Neither Madelene nor Elio Lombardi have a role of any kind with the Severino family.

The vow that promised her to my family was made by two dead men. It dies with them.”

I nod, feeling Mads’ hand squeeze my arm with Alessia’s declaration.

“I will, however, urge her to take care of her family’s business quickly and leave Chicago.”

It gets my hackles up, but Alessia seems even less impressed when I step forward again.

“You’re going to blame her for Lucian and Alessio’s deaths?” I growl, feeling the warmth of another body near me.

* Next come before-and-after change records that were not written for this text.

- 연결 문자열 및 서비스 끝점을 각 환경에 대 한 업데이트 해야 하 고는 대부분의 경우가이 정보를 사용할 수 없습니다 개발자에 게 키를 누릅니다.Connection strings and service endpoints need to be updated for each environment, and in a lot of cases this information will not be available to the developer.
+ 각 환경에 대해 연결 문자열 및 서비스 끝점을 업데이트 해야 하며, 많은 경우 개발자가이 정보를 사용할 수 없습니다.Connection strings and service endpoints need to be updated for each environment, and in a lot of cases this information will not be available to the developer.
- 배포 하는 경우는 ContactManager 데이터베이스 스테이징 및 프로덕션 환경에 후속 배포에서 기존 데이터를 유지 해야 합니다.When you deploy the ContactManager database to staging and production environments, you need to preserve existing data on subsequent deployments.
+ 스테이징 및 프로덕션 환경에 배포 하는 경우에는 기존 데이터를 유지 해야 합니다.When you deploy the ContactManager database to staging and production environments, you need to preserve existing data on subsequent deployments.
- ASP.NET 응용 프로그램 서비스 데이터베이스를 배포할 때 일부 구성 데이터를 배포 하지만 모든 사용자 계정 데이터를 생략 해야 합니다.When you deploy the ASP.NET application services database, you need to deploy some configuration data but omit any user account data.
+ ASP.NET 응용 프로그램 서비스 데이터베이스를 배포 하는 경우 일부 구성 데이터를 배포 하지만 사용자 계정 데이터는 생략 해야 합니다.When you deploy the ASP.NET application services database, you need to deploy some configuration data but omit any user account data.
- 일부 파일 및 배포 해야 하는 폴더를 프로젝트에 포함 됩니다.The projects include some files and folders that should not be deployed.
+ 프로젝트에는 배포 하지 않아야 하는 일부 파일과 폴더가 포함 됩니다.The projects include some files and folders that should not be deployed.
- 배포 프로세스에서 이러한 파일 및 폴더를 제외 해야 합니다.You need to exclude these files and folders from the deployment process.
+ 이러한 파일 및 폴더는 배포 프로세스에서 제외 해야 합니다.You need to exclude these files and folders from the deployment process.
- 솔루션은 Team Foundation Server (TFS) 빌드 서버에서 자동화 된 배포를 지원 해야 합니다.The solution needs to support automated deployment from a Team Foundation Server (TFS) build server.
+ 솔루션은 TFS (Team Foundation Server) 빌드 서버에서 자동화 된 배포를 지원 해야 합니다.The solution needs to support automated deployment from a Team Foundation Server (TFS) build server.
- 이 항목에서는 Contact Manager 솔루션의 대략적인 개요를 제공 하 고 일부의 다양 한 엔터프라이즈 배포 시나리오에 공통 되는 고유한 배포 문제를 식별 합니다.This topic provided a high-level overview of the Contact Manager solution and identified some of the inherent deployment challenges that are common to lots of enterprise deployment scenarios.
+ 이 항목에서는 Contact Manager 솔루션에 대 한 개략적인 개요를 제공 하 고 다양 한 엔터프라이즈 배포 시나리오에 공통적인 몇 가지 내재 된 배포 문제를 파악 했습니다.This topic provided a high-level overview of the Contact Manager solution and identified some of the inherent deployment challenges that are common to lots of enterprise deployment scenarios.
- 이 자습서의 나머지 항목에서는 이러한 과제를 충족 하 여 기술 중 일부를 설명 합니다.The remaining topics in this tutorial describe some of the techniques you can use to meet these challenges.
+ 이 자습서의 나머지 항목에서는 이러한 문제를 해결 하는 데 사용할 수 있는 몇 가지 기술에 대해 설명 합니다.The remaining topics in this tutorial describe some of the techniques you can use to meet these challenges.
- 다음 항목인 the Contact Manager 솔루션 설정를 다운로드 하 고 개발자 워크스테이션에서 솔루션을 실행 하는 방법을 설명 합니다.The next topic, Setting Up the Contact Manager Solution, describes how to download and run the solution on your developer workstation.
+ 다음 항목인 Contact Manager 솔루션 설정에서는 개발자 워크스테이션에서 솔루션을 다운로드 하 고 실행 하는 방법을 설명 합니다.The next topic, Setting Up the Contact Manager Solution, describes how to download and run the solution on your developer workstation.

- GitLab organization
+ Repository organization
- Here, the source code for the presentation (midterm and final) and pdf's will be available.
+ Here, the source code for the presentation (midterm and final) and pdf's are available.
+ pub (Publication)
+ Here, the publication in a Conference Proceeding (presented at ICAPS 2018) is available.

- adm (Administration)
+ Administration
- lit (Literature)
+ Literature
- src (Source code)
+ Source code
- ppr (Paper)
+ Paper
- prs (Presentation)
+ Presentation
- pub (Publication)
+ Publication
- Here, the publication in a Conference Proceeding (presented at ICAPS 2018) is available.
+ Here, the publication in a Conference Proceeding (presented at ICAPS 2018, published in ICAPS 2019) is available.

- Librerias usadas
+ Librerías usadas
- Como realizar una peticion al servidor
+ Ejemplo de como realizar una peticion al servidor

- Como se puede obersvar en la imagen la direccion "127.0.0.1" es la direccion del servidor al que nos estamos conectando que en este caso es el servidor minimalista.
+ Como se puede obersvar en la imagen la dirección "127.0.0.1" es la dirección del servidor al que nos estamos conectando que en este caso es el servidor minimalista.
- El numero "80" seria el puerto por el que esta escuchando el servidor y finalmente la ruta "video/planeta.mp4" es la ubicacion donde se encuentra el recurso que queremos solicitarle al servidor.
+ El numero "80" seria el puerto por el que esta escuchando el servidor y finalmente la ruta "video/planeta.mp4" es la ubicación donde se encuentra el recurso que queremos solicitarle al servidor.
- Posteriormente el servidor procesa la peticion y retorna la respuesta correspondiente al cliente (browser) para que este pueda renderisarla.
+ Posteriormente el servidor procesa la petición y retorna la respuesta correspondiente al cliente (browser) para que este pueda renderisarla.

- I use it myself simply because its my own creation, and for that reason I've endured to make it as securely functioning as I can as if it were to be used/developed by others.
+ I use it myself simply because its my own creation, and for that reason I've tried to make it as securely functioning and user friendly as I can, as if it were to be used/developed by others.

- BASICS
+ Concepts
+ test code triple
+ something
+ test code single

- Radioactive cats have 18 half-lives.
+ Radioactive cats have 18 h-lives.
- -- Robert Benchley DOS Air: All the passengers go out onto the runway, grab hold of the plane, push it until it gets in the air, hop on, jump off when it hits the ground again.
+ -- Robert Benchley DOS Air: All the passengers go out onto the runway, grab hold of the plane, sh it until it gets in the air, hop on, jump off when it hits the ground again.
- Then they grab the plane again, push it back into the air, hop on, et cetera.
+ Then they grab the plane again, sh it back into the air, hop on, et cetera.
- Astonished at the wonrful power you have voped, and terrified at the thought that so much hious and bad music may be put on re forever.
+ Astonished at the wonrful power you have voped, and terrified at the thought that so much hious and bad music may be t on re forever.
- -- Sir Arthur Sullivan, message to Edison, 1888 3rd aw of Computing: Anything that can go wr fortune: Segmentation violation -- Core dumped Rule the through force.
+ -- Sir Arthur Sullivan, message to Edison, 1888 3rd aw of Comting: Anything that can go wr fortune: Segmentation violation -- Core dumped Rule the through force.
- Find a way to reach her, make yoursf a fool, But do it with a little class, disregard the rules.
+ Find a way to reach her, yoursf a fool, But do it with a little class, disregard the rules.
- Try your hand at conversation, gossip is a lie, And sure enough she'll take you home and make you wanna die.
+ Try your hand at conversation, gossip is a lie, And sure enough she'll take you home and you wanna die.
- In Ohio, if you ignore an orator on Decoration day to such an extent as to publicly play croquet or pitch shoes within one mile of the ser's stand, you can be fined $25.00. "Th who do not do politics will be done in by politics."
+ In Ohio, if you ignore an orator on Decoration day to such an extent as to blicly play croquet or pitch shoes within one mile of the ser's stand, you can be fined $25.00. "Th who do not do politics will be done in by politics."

Fox, Angel, and Nash all seem very interested in her response, but the woman is no more intimidated by the four of us than she was before killing her own brother.

“Everyone will know I’m responsible. How else will I keep them afraid?” A slow sinister smile tugs up the corners of her mouth, the smile similar to many serial killers’ mug shots I’ve seen online. “If they know what I’m capable of, they’ll be less likely to cross me.”